After years of discussion and negotiations, the federal government has agreed to fund pre-clearance and other federal CBP activities through federal appropriations and user fees, allowing us to retain more of our own customs duties for our General Fund needs, as Congress intended. -Gov. John de Jongh, Jr.
Gov. John P. de Jongh, Jr., announced Saturday that the Government of the Virgin Islands and the U.S. Customs and Border Patrol (CBP) have entered into a new Memorandum of Agreement (MOA) that resolves a lengthy dispute over the responsibility for financing the costs of CBP’s activities in the territory, including customs pre-clearance services that directly impact the local tourism industry.
“This agreement not only ensures that the Virgin Islands will receive the vital services it requires from the CBP, including customs pre-clearance, but stipulates that the territory will no longer subsidize these services through its local customs duties,” de Jongh said.
The new agreement also affords the Virgin Islands the ability to request new or enhanced CBP services on a reimbursable basis, and sets in place a reporting system that will allow the V.I. Government to track CBP’s costs in the territory in order to ensure it is not overcharged for CBP’s costs of collecting V.I. customs duties.
The long-standing dispute involved the CBP’s use of V.I. customs duties it collects on behalf of the territory to help finance a portion of its federal activities in the Virgin Islands. According to de Jongh, CBP had been keeping an increasing proportion of V.I. customs revenues over the years to pay for its activities in the territory, and since 2011 had kept all of the territory’s duties it collected.
According to the governor, CBP is authorized by statute to withhold its costs for collecting V.I. customs duties, but not for the federal activities it undertakes in the territory, such as border surveillance and enforcement of immigration and agricultural laws. CBP has claimed it is entitled to withhold additional amounts based on a Memorandum of Agreement the V.I. Government executed with CBP’s predecessor agency in 1994, but de Jongh maintained that the 1994 MOA was outdated and required renegotiation.
De Jongh said that although the Virgin Islands is a U.S. territory, it is outside of the “customs territory” of the United States, and by authorization of the Revised Organic Act can impose its own customs duties and similar fees to generate revenues for the local government.
A Government House press release said the territory has generated as much as $16 million a year in local duties and fees in recent years, but the CBP has retained an increasing amount of these duties and fees to cover the cost of its operations and activities, leaving the V.I. Government with little or no net revenue.
De Jongh said although CBP has, until now, withheld a full accounting of its use of Virgin Islands revenue, CBP’s diversion of funds is estimated to have cost the territory millions of dollars annually. In fiscal year 2012, for example, CBP retained all Virgin Islands customs duty revenue, which amounted to approximately $12 million, and charged the Virgin Islands more than $12 million in costs, Government House said.

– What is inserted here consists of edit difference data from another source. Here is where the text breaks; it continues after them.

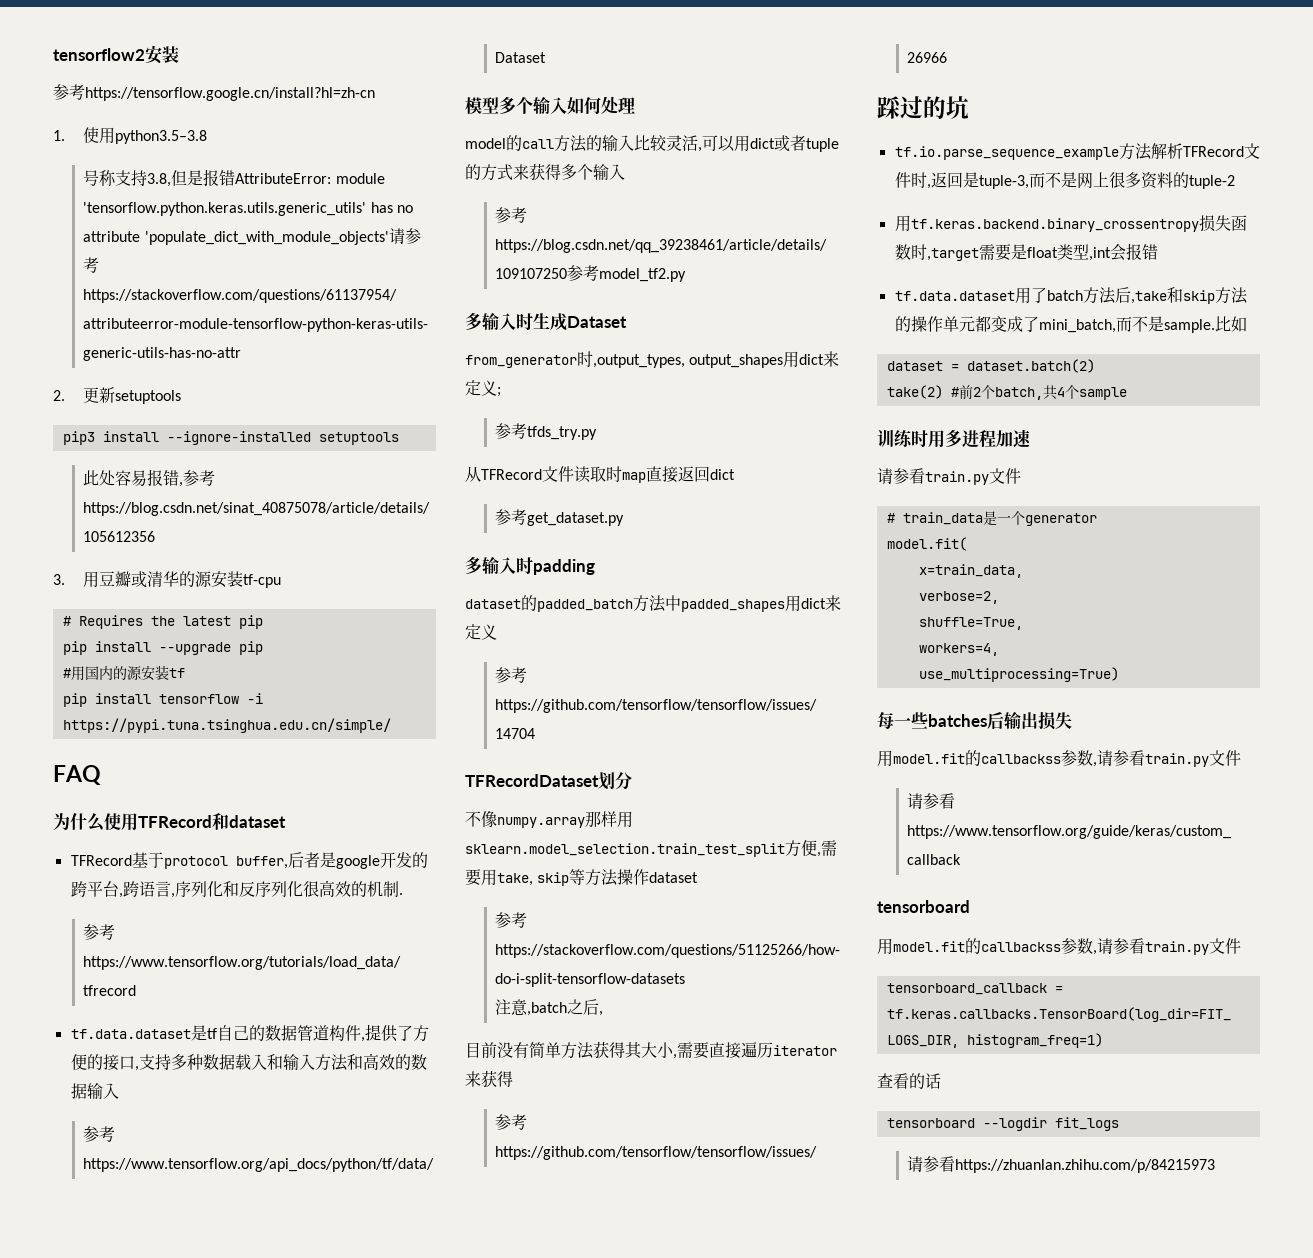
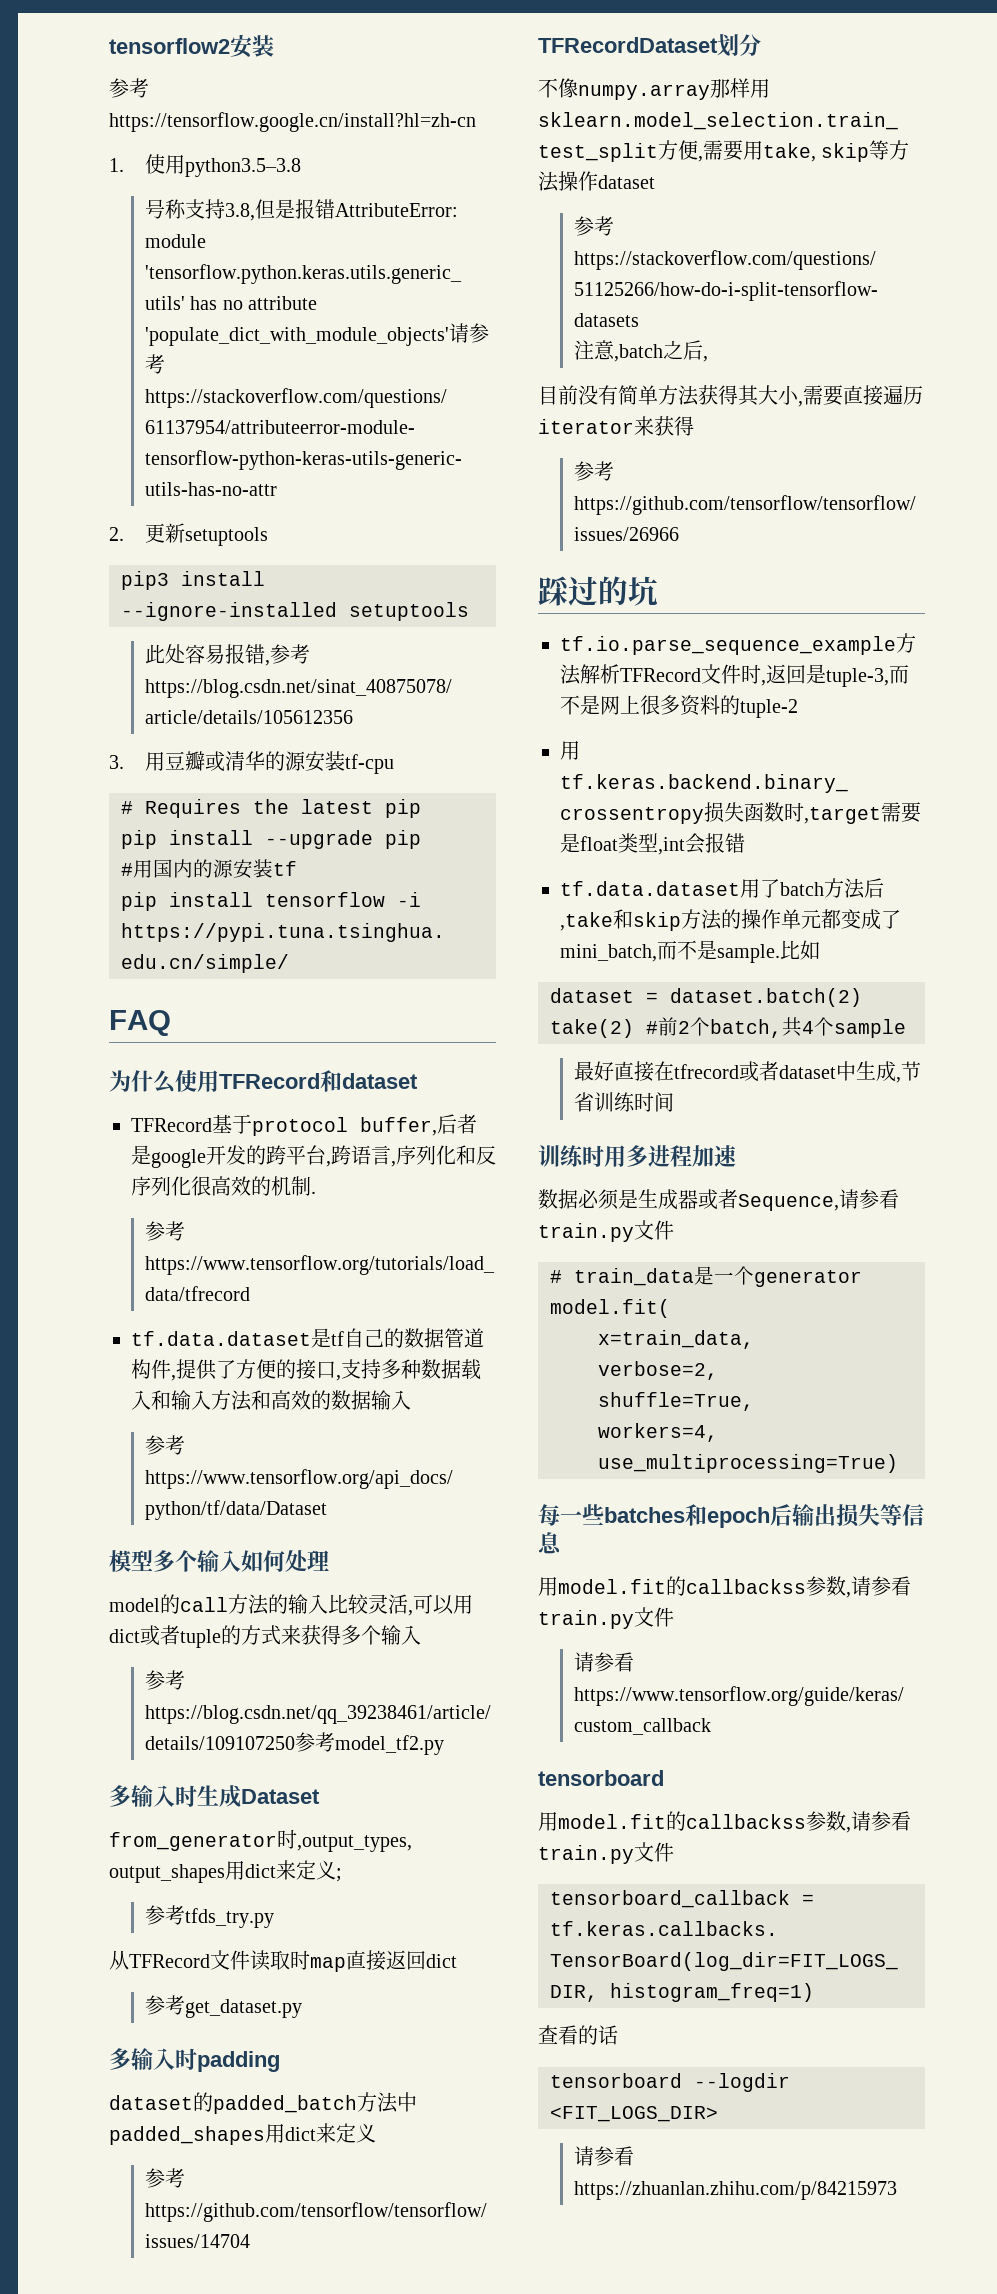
+ 最好直接在tfrecord或者dataset中生成,节省训练时间
  训练时用多进程加速
- 请参看train.py文件
+ 数据必须是生成器或者Sequence,请参看train.py文件
- 每一些batches后输出损失
+ 每一些batches和epoch后输出损失等信息
- tensorboard --logdir fit_logs
+ tensorboard --logdir <FIT_LOGS_DIR>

Those charges included more than $1.5 million in federal immigration inspection costs, nearly $1 million in federal agriculture inspection costs, and as much as $3 million in federal customs costs. In addition to millions in unreimbursed federal costs, de Jongh pointed out that CBP took another nearly million dollars to pay for overhead for its Washington, D.C. headquarters.
In reaching the new agreement, de Jongh praised the efforts of CBP officials.

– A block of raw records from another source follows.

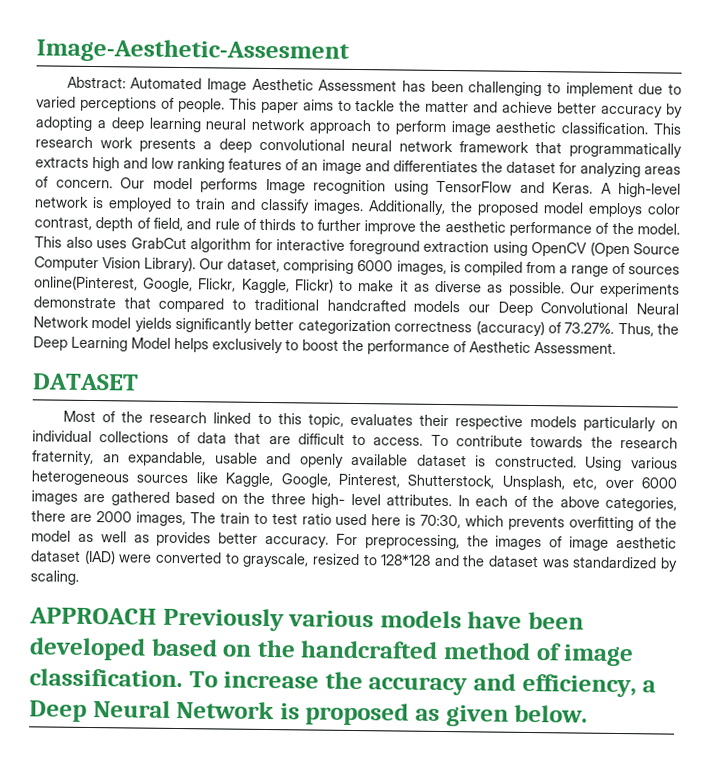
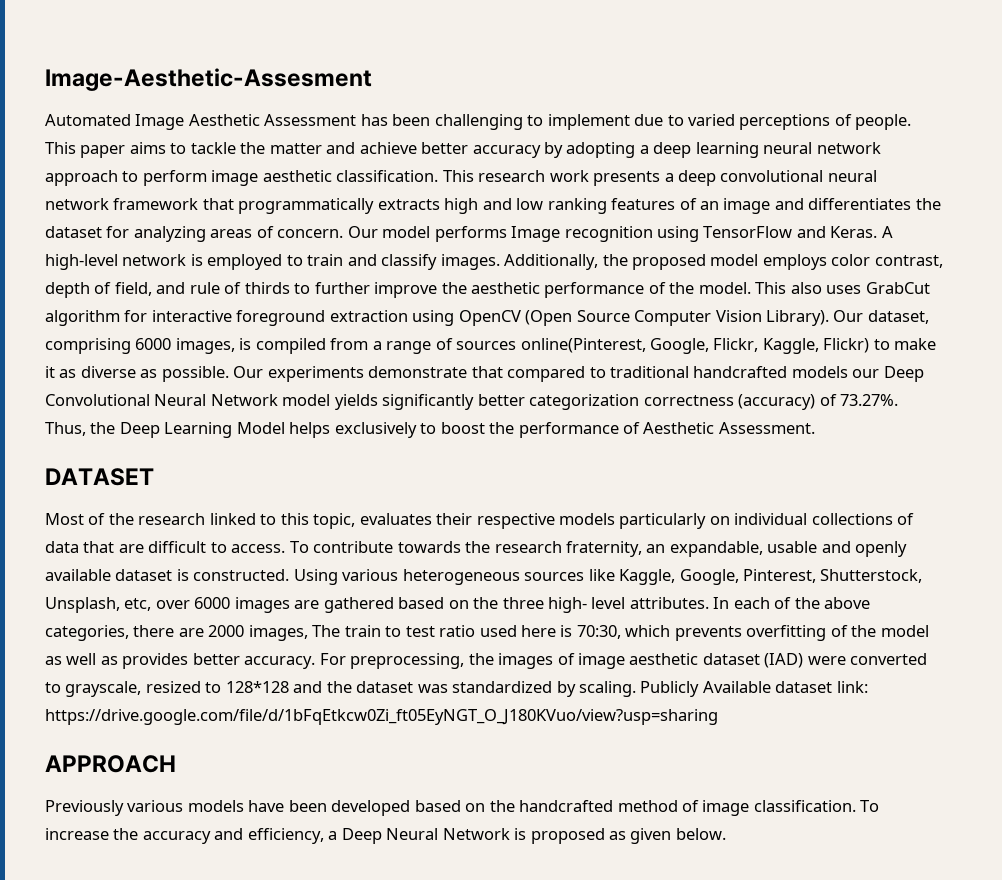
- Abstract: Automated Image Aesthetic Assessment has been challenging to implement due to varied perceptions of people.
+ Automated Image Aesthetic Assessment has been challenging to implement due to varied perceptions of people.
+ Publicly Available dataset link: https://drive.google.com/file/d/1bFqEtkcw0Zi_ft05EyNGT_O_J180KVuo/view?usp=sharing
- APPROACH Previously various models have been developed based on the handcrafted method of image classification.
+ APPROACH
+ Previously various models have been developed based on the handcrafted method of image classification.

“Just as important as the additional revenues that will flow to the Government’s General Fund under this new MOA is the strong relationship we have developed with the CBP in the course of our negotiations,” he said. “I am most appreciative of the support and leadership provided by CBP Commissioner Gil Kerlikowske, who I got to know well in Washington when he served as the White House Director of National Drug Control Policy, and when we met to discuss the security and financial challenges of the territory. In our meetings on the MOA, he reminded me of our work together to find common solutions, and I believe that was the key factor in our reaching this agreement.”